Today Neil is the creative force behind Professor Pods, a range of hot sauces that combine heat with depth of flavour and the chillies that go into them are grown within two large polytunnels at Threave Garden in Castle Douglas.

Entering either of these in summer is a bit like walking into a jungle with thick foliage and thousands of fruits in dazzling colours of red, green, black, purple, yellow and orange. They range in flavour from mild and fruity to chillies so hot that they could literally blow your head off, but what all of them share however, is subtlety as well as heat and that is why Neil has chosen to grow them.

“Ninety five per cent of all chilli products on the market are made from five really mundane peppers and the flavour profile is very poor,” he says.

“My aim was to create sauces with depth and sophistication and for that I’ve had to grow a much wider range of chillies, including many that are quite rare.”

Neil’s sauces not only taste good, but they look good too and retain the fresh colours of the fruit.

Scottish Gardener:

Chillies are native to South America and what they love best is hot, dry conditions so growing them in Scotland is a challenge, but Neil has brought scientific rigour to the process, refining his growing techniques until now even the trickiest of varieties responds to his methods of cultivation.

Some are grown in soil but increasingly Neil is turning to hydroponics, which allows him to accurately deliver exactly the right mix of moisture and nutrients to every plant.

‘Last year I grew more than 80 varieties, all with different requirements, so growing them in a water and nutrient mix would allow me to provide them with exactly what they need.”

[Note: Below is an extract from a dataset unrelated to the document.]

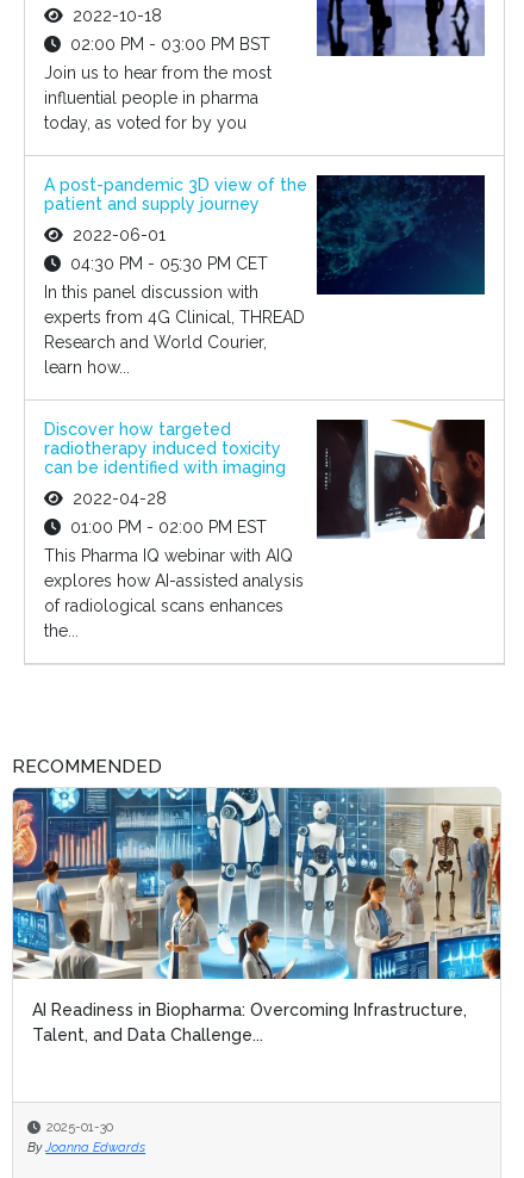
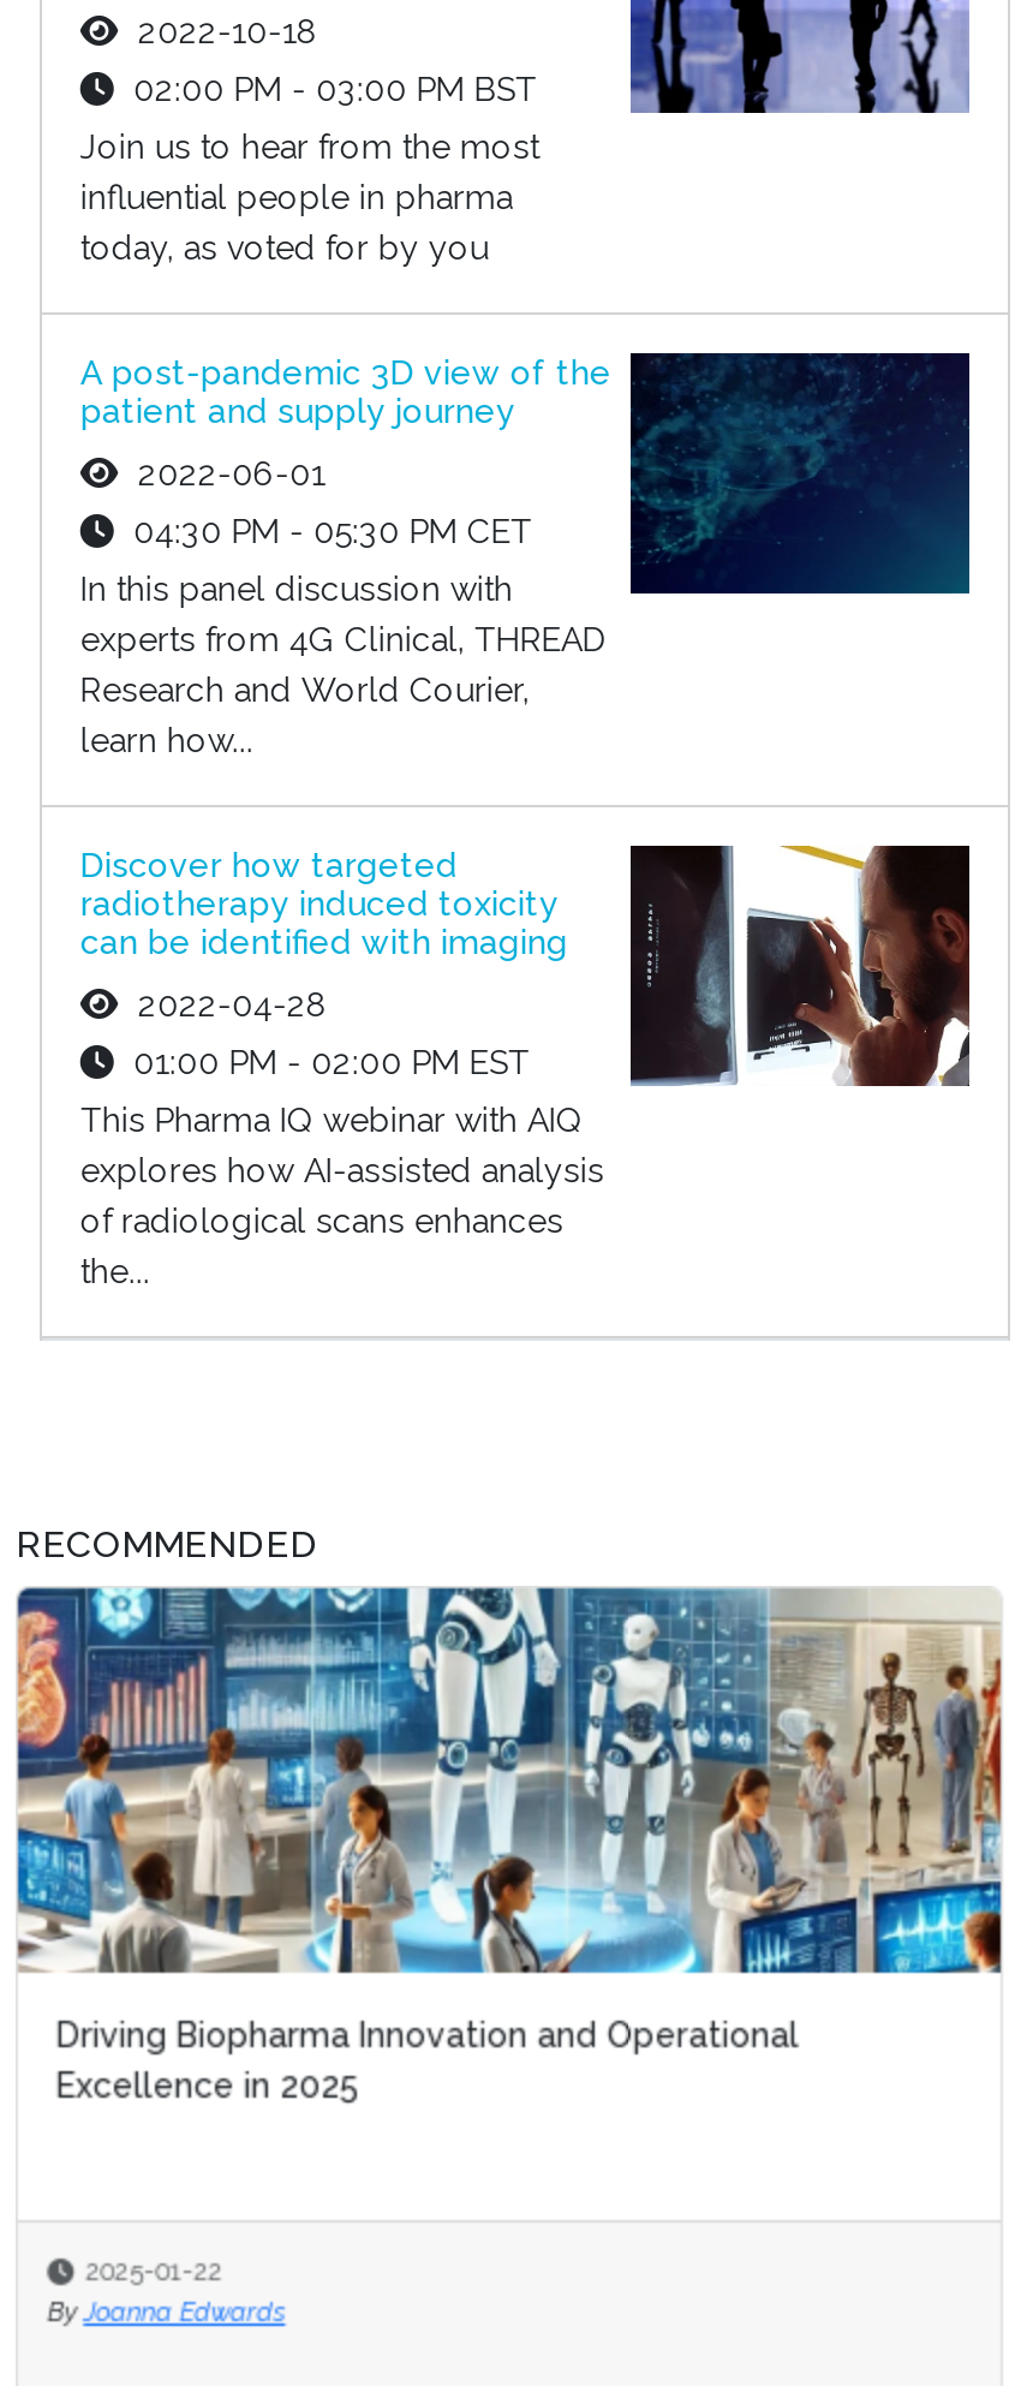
[32,1000,467,1044] AI Readiness in Biopharma: Overcoming Infrastructure, | Talent, and Data Challenge... -> [56,2015,799,2104] Driving Biopharma Innovation and Operational | Excellence in 2025
[47,1120,113,1135] 2025-01-30 -> [86,2256,223,2287] 2025-01-22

According to Neil the range of chilli seed available in this country is quite small, so he sources seed from around the world and starts it off in January using propagators and artificial lighting.

“To fruit best, the plants need that intense burst of heat early in the year and if you can’t provide it for them then it is best not to grow from seed but instead to buy small plants,” he says.

“I don’t heat the polytunnels, but I use propagators and heating mats in order to provide the temperatures needed to grow strong plants.

“Capsicanas and jalapeños take around 60 to 100 days to fruit but I specialise in habaneros, which I harvest in November from a January sowing.”

Chillis need light feeding, says Neil: “If you are growing them at home then a half dose of tomato food once a week should be enough.”

And whatever you do, he says, don’t overwater. Chillis are adapted for hot, harsh conditions and giving them too much water is the quickest way to kill them off.

No pesticides are used in the production of the chillies and, once harvested, work switches from the polytunnels to the kitchen, where Neil cooks up batches of his artisan sauces that range from mild to ultra hot.

All of these are made without artificial colours, thickener or bulking agents.

“That’s what makes our sauces different,” says Neil.

“They are scientifically designed to deliver the pure flavour of the fruits.”

Scottish Gardener:


Habaneros are a key ingredient of many of the sauces sold by Professor Pods. These chilli peppers originate from the Amazon and they start out green, turning red, orange and other colours as they ripen.

They are hot fruits, averaging between 200,000 and 300,000 on the Scoville scale, which is used to measure the heat of chillis.

They are tricky to grow because careful watering is needed to prevent flowers from dropping, which will prevent fruit from setting, and also to stop the fruits from tasting bitter.